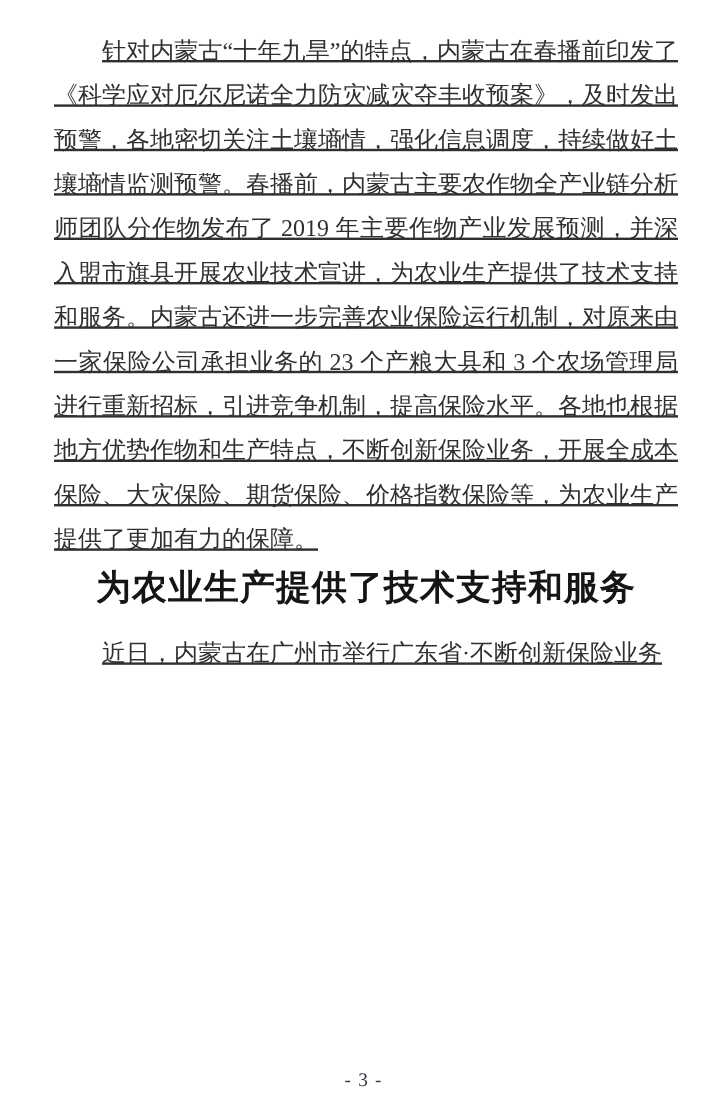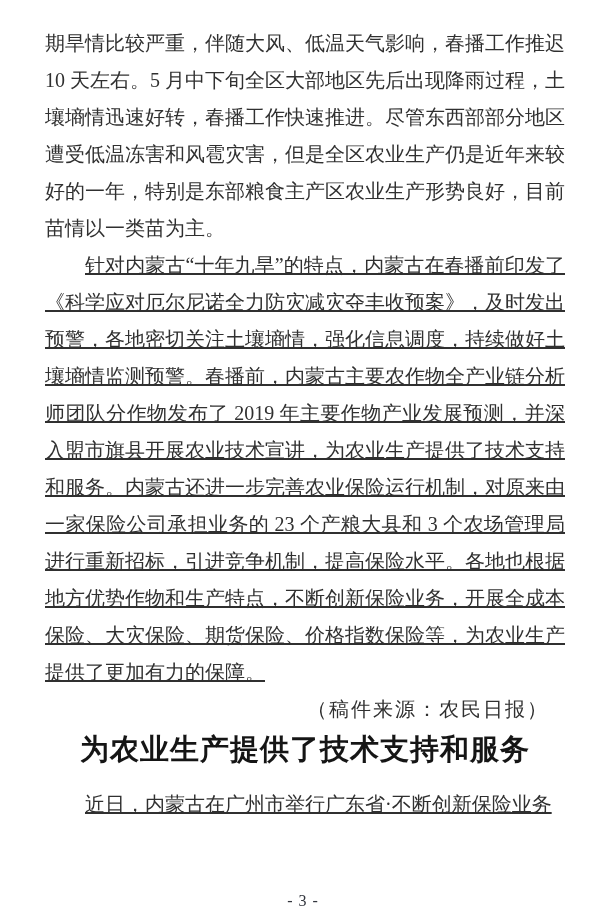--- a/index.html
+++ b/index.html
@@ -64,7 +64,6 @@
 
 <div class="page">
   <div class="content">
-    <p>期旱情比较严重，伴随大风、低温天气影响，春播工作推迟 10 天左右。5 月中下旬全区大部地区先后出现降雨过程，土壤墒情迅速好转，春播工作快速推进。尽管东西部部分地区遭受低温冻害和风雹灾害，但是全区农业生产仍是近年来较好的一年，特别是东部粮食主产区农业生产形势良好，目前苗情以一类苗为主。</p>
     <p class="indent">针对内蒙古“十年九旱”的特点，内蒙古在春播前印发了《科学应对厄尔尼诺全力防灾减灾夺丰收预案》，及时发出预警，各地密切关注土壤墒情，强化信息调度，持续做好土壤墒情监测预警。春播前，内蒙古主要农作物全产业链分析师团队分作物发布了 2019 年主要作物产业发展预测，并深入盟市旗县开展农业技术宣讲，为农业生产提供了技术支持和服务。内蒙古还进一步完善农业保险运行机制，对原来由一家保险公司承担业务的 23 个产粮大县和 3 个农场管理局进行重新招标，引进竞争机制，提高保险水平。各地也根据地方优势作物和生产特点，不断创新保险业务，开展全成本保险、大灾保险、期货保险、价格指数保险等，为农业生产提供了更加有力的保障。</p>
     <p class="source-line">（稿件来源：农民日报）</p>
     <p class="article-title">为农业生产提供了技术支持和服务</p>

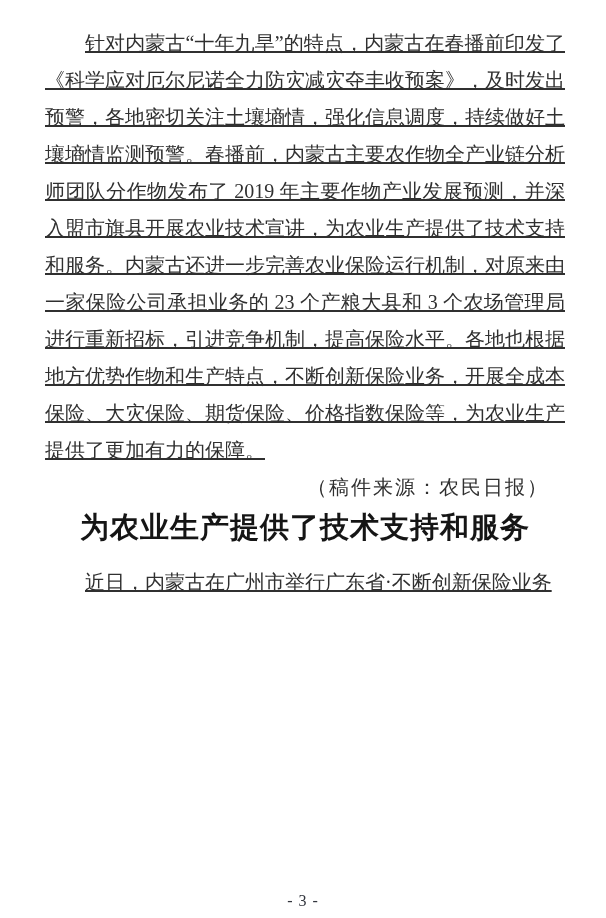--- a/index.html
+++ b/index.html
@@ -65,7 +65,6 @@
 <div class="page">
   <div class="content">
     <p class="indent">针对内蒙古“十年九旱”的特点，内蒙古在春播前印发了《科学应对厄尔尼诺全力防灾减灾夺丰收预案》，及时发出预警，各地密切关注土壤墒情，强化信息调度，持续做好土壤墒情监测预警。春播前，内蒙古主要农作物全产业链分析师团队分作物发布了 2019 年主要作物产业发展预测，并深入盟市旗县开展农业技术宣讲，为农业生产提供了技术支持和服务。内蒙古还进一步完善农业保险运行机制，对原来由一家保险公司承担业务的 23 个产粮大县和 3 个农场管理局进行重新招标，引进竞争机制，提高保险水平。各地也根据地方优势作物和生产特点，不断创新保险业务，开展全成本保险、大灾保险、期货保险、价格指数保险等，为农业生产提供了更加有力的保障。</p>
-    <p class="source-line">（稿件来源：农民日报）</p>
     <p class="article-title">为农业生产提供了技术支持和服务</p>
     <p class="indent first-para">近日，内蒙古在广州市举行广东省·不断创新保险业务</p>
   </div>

+ + + +

The answer should consist of all the records, duplicated exactly, with no images included.

--- a/index.html
+++ b/index.html
@@ -64,7 +64,6 @@
 
 <div class="page">
   <div class="content">
-    <p>期旱情比较严重，伴随大风、低温天气影响，春播工作推迟 10 天左右。5 月中下旬全区大部地区先后出现降雨过程，土壤墒情迅速好转，春播工作快速推进。尽管东西部部分地区遭受低温冻害和风雹灾害，但是全区农业生产仍是近年来较好的一年，特别是东部粮食主产区农业生产形势良好，目前苗情以一类苗为主。</p>
     <p class="indent">针对内蒙古“十年九旱”的特点，内蒙古在春播前印发了《科学应对厄尔尼诺全力防灾减灾夺丰收预案》，及时发出预警，各地密切关注土壤墒情，强化信息调度，持续做好土壤墒情监测预警。春播前，内蒙古主要农作物全产业链分析师团队分作物发布了 2019 年主要作物产业发展预测，并深入盟市旗县开展农业技术宣讲，为农业生产提供了技术支持和服务。内蒙古还进一步完善农业保险运行机制，对原来由一家保险公司承担业务的 23 个产粮大县和 3 个农场管理局进行重新招标，引进竞争机制，提高保险水平。各地也根据地方优势作物和生产特点，不断创新保险业务，开展全成本保险、大灾保险、期货保险、价格指数保险等，为农业生产提供了更加有力的保障。</p>
     <p class="source-line">（稿件来源：农民日报）</p>
     <p class="article-title">为农业生产提供了技术支持和服务</p>

--- a/index.html
+++ b/index.html
@@ -65,7 +65,6 @@
 <div class="page">
   <div class="content">
     <p class="indent">针对内蒙古“十年九旱”的特点，内蒙古在春播前印发了《科学应对厄尔尼诺全力防灾减灾夺丰收预案》，及时发出预警，各地密切关注土壤墒情，强化信息调度，持续做好土壤墒情监测预警。春播前，内蒙古主要农作物全产业链分析师团队分作物发布了 2019 年主要作物产业发展预测，并深入盟市旗县开展农业技术宣讲，为农业生产提供了技术支持和服务。内蒙古还进一步完善农业保险运行机制，对原来由一家保险公司承担业务的 23 个产粮大县和 3 个农场管理局进行重新招标，引进竞争机制，提高保险水平。各地也根据地方优势作物和生产特点，不断创新保险业务，开展全成本保险、大灾保险、期货保险、价格指数保险等，为农业生产提供了更加有力的保障。</p>
-    <p class="source-line">（稿件来源：农民日报）</p>
     <p class="article-title">为农业生产提供了技术支持和服务</p>
     <p class="indent first-para">近日，内蒙古在广州市举行广东省·不断创新保险业务</p>
   </div>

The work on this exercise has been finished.